E oggi tracce dell’erede di Riina, il nuovo capo dei capi, l’imprendibile Matteo Messina Denaro, sarebbero anche in Calabria. «Dice che era in Calabria ed è tornato». Ad affermare, leggendo il contenuto di uno dei suoi pizzini, che il super latitante si sia nascosto di in Calabria era Nicola Accardo, della famiglia mafiosa di Partanna, a colloquio con Antonino Triolo, ritenuto il curatore degli interessi economici di Messina Denaro a Castelvetrano. Emerge dalle carte di una delle inchieste che stanno facendo terra bruciata attorno ai fiancheggiatori della latitanza di “’u Siccu”. Del resto, c’è anche la testimonianza, già balzata all’attenzione della Procura di Firenze, secondo cui il latitante prenderebbe spesso il volo Pisa-Lamezia Terme e farebbe viaggi in Toscana potendo contare su appoggi della ‘ndrangheta. Un capo dei capi che, a differenza dei suoi predecessori, che non si sono quasi mai schiodati dai loro territori controllati capillarmente, viaggia, anche se poi fa sempre ritorno nel Trapanese. Ma i suoi spostamenti sarebbero soprattutto nella vicina Calabria, probabilmente grazie alle rodatissime sinergie tra Cosa nostra e ‘ndrangheta.

Ma le sinergie criminali passano soprattutto attraverso gli affari e prevedono anche il coinvolgimento della massoneria. L’ex cognato del boss, Giovanni Alagna, e l’imprenditore Carmelo Patti, l’ex patron della Valtur ormai deceduto e compaesano di Messina Denaro da Castelvetrano, secondo il pentito Marcello Fondacaro, ex medico e ex ‘ndranghetista di Gioia Tauro, dovevano partecipare alla realizzazione di un villaggio a Capo Vaticano con la partecipazione al 33% delle due organizzazioni criminali. Ma le mire si sarebbero allungate anche sul Crotonese e l’input sarebbe venuto dal boss di Cutro Nicolino Grande Aracri, che si sarebbe rivolto a Patti.
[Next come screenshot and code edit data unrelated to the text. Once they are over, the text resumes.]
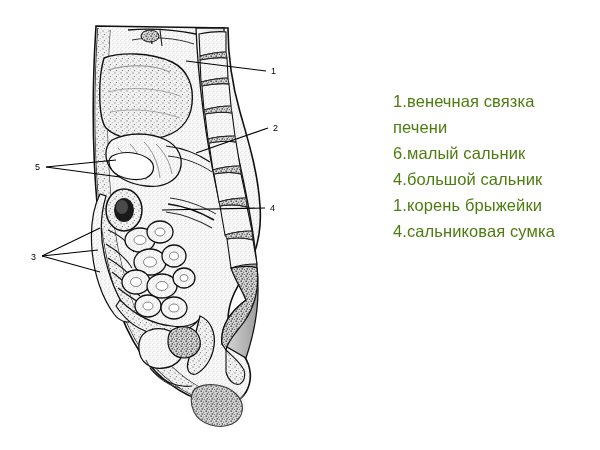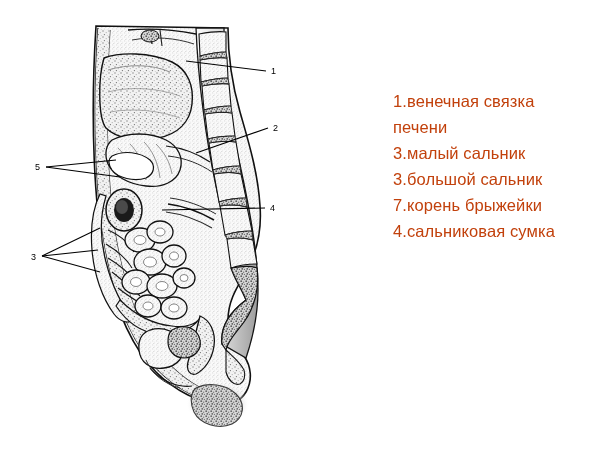"1.венечная связка печени" .legend-item { color: #c2410c -> #4d7c0f }
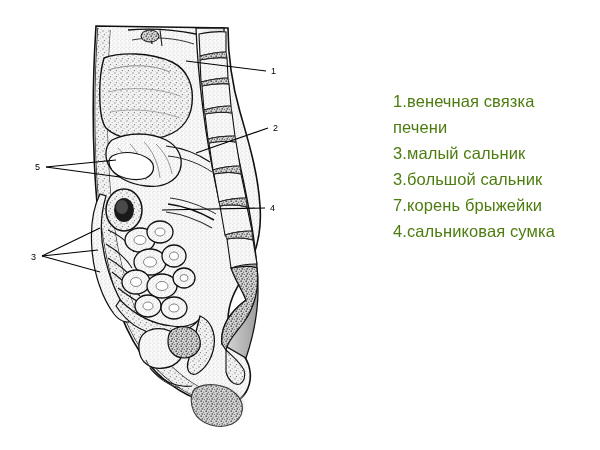"3.малый сальник" div.legend-item { text: 3.малый -> 6.малый }
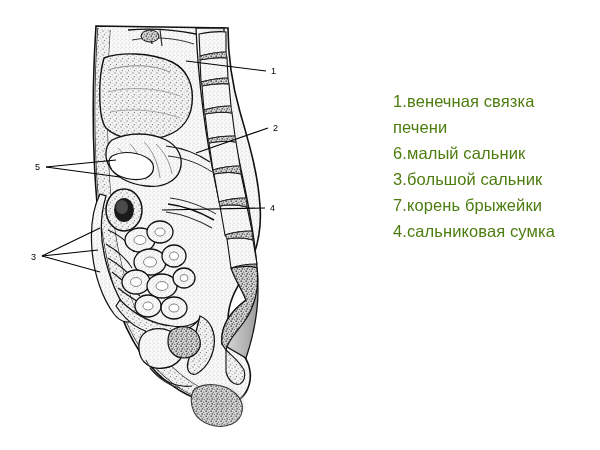"3.большой сальник" div.legend-item { text: 3.большой -> 4.большой }
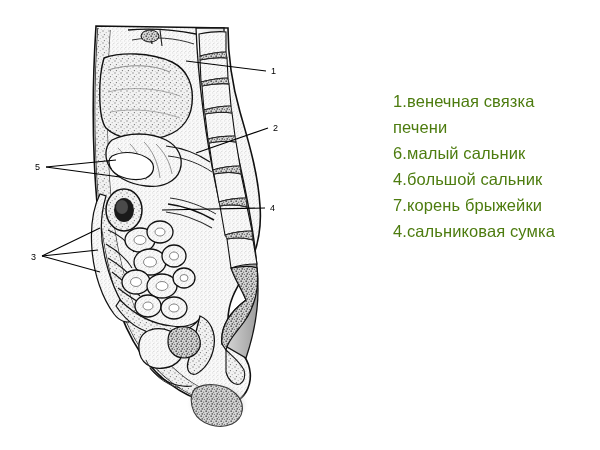"7.корень брыжейки" div.legend-item { text: 7.корень -> 1.корень }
Per il tramite dell’avvocato Giancarlo Pittelli, presunta figura cerniera tra ‘ndrangheta e massoneria al centro del maxi processo Rinascita. La versione aggiornata di Fondacaro sui tentacoli di Messina Denaro in Calabria la si ricava dalla nuova informativa dei carabinieri del Ros depositata dalla Dda di Catanzaro agli atti del processo Rinascita, in cui svela anche che il boss Grande Aracri e suo fratello Francesco, il boss di Brescello, sono massoni. Ma questa è un’altra storia.